* _Exercise_
An exact copy of every entry is the answer here, with no pictures.

* _Provided information_
-------------------------

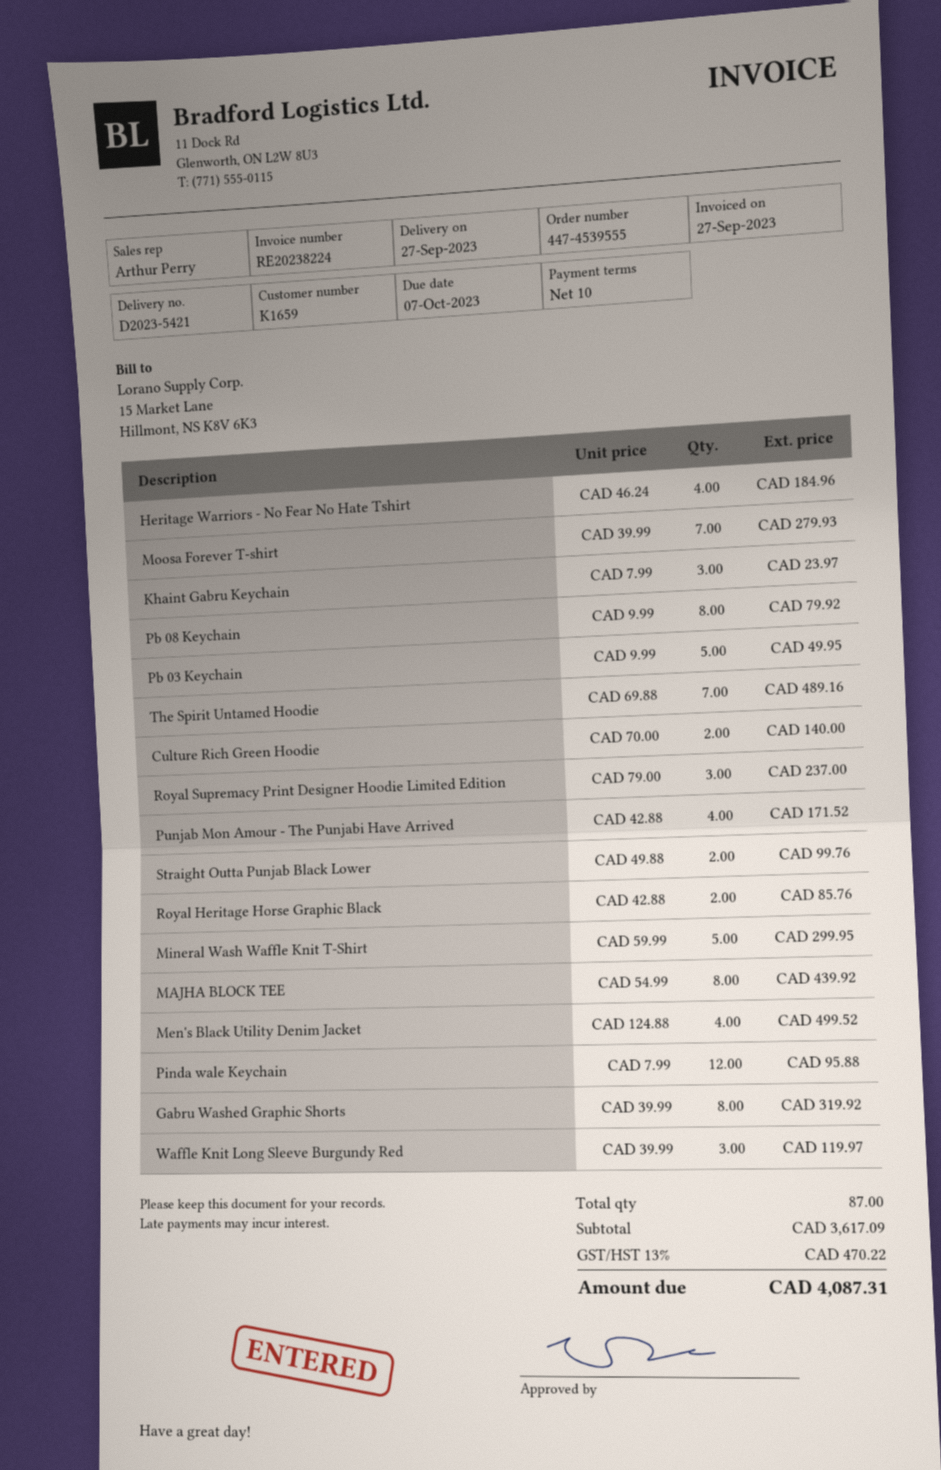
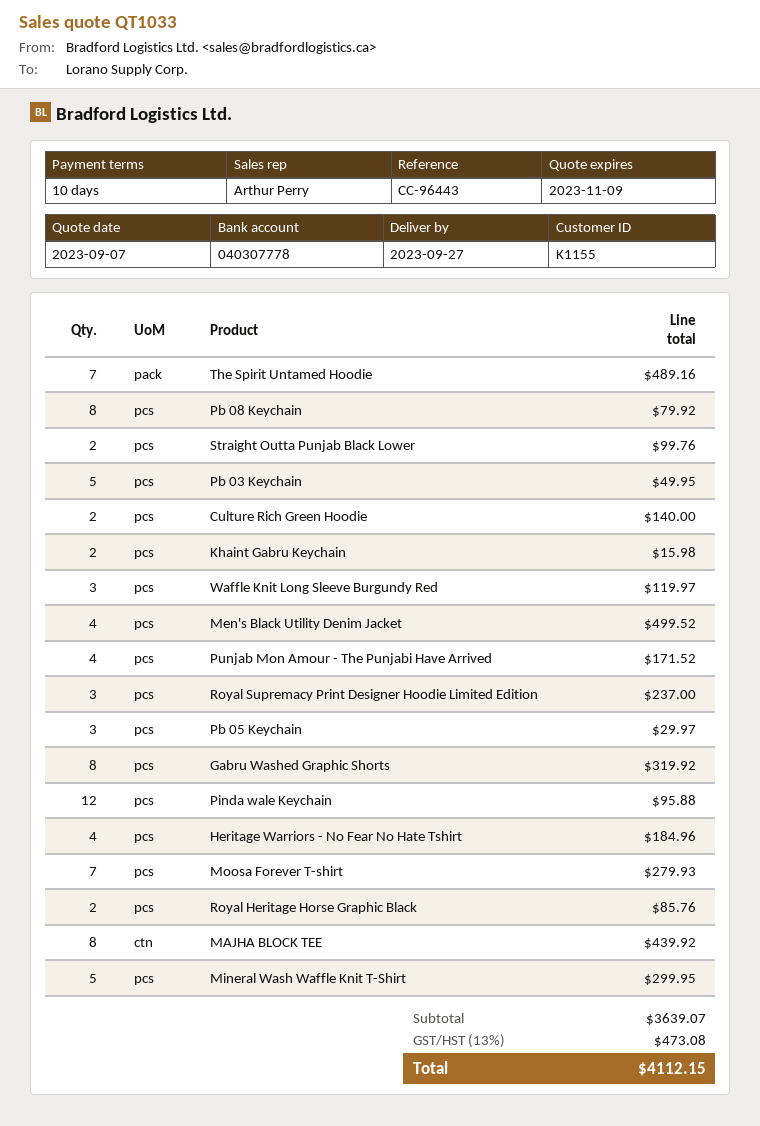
customer number: K1659 -> K1155
Khaint Gabru Keychain: 3 for 23.97 -> 2 for 15.98
Pb 05 Keychain: none -> 3 for 29.97
subtotal: 3617.09 -> 3639.07
tax: 13% = 470.22 -> 13% = 473.08
total: 4087.31 -> 4112.15

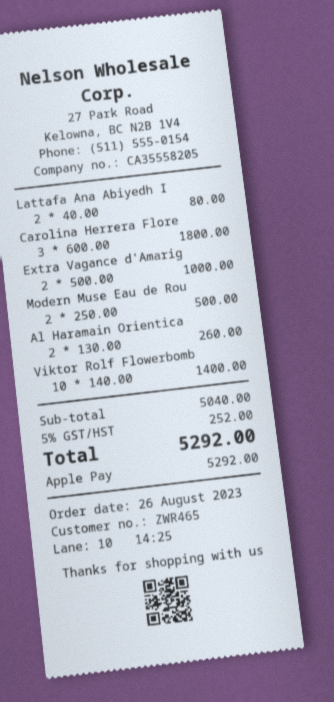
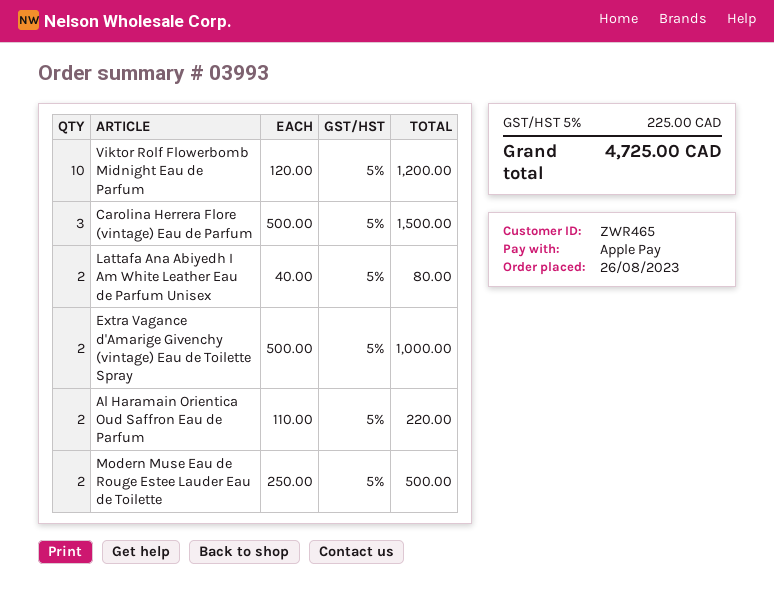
Carolina Herrera Flore: 3 x 600.00 = 1800.00 -> 3 x 500.00 = 1500.00
Al Haramain Orientica: 2 x 130.00 = 260.00 -> 2 x 110.00 = 220.00
Viktor Rolf Flowerbomb: 10 x 140.00 = 1400.00 -> 10 x 120.00 = 1200.00
tax: 5% = 252.00 -> 5% = 225.00
total: 5292.00 -> 4725.00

-------------------------

* _Result_
customer number: K1659 -> K1155
Khaint Gabru Keychain: 3 for 23.97 -> 2 for 15.98
Pb 05 Keychain: none -> 3 for 29.97
subtotal: 3617.09 -> 3639.07
tax: 13% = 470.22 -> 13% = 473.08
total: 4087.31 -> 4112.15

Carolina Herrera Flore: 3 x 600.00 = 1800.00 -> 3 x 500.00 = 1500.00
Al Haramain Orientica: 2 x 130.00 = 260.00 -> 2 x 110.00 = 220.00
Viktor Rolf Flowerbomb: 10 x 140.00 = 1400.00 -> 10 x 120.00 = 1200.00
tax: 5% = 252.00 -> 5% = 225.00
total: 5292.00 -> 4725.00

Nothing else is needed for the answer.